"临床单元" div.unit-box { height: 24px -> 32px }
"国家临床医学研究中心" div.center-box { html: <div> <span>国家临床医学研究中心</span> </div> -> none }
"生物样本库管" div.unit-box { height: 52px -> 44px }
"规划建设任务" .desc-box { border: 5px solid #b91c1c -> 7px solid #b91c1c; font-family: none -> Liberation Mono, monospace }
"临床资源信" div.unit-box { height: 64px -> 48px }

________________________________________

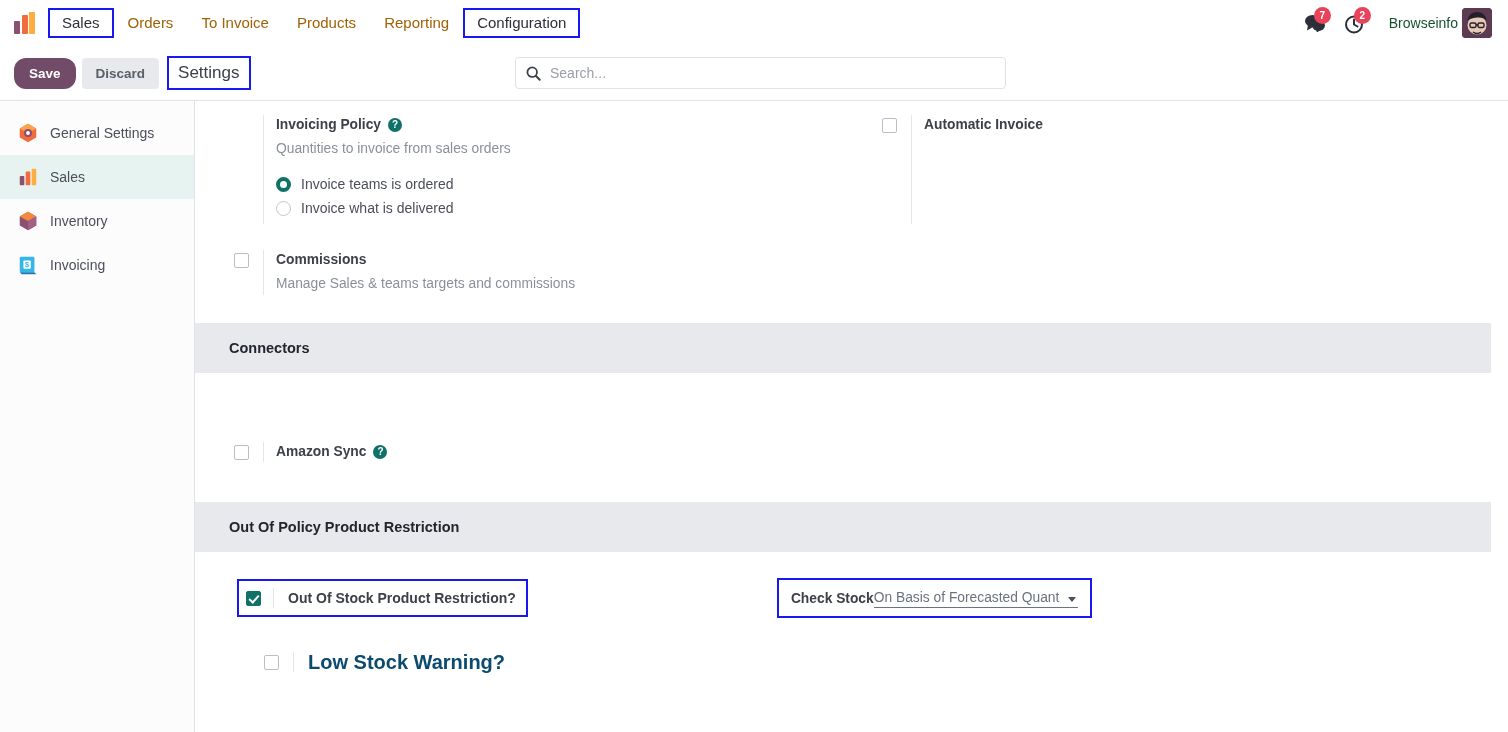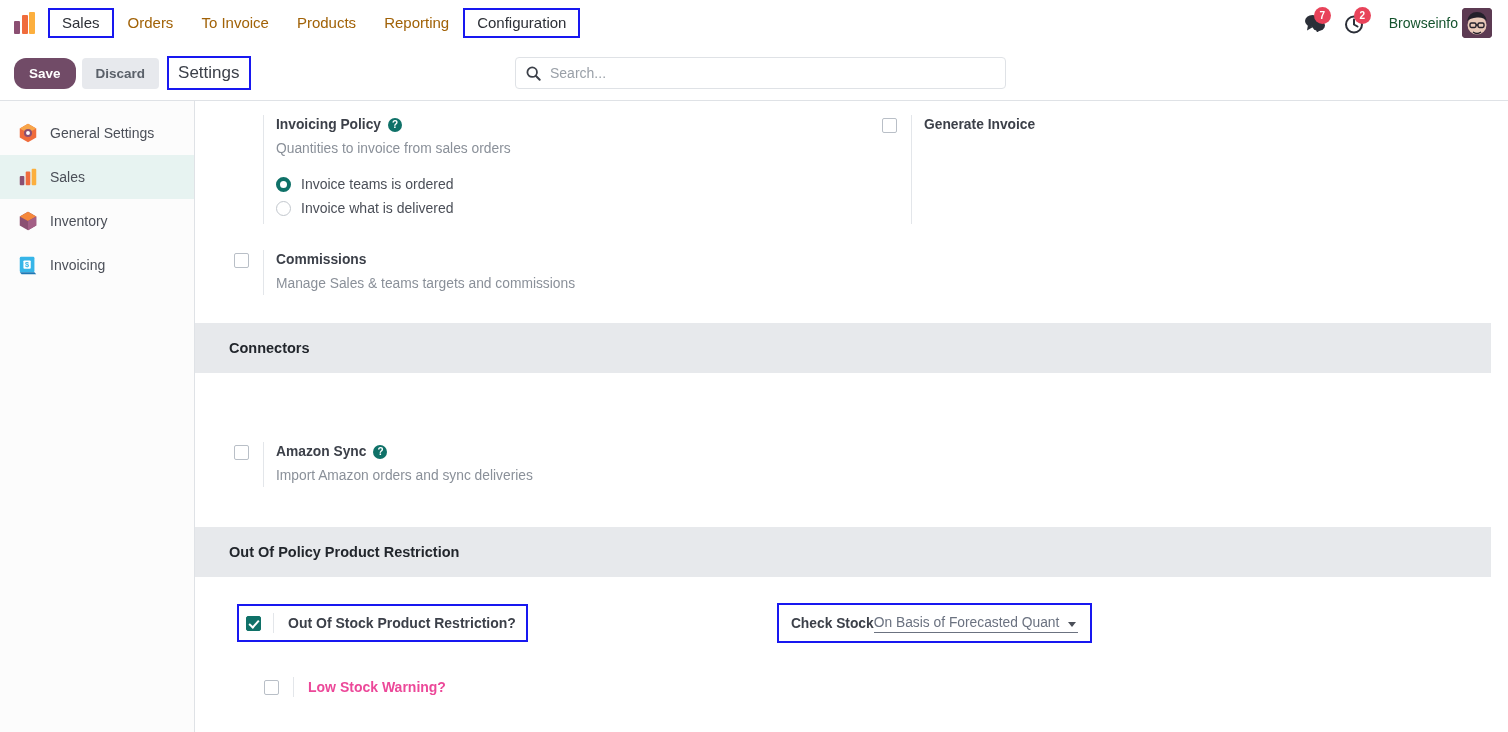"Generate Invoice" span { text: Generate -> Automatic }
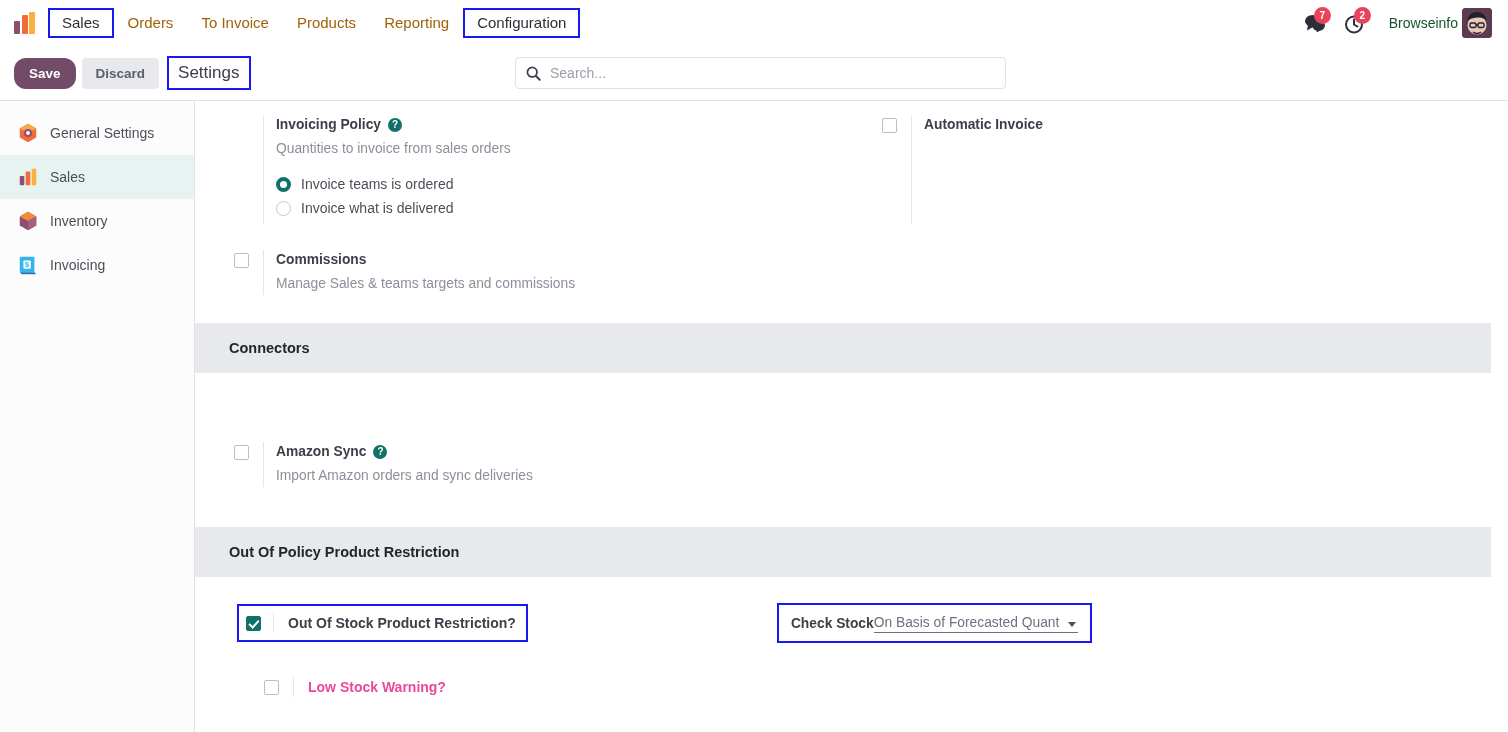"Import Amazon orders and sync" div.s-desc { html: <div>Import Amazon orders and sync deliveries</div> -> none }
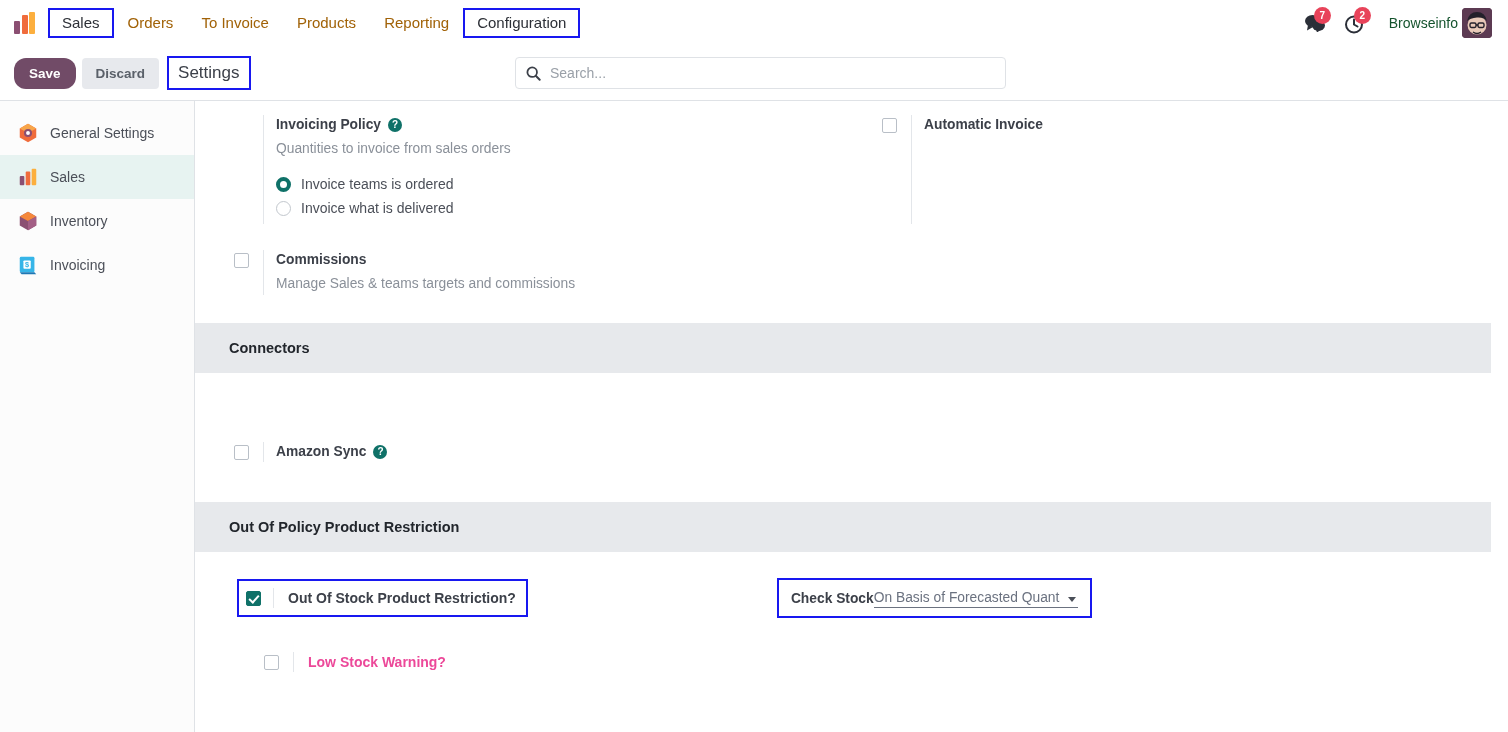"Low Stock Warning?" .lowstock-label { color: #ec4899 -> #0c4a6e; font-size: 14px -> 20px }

________________________________________

Find the lines of the listing above that hold "unit". Please copy them.

-- Written response --
"临床单元" div.unit-box { height: 24px -> 32px }
"生物样本库管" div.unit-box { height: 52px -> 44px }
"临床资源信" div.unit-box { height: 64px -> 48px }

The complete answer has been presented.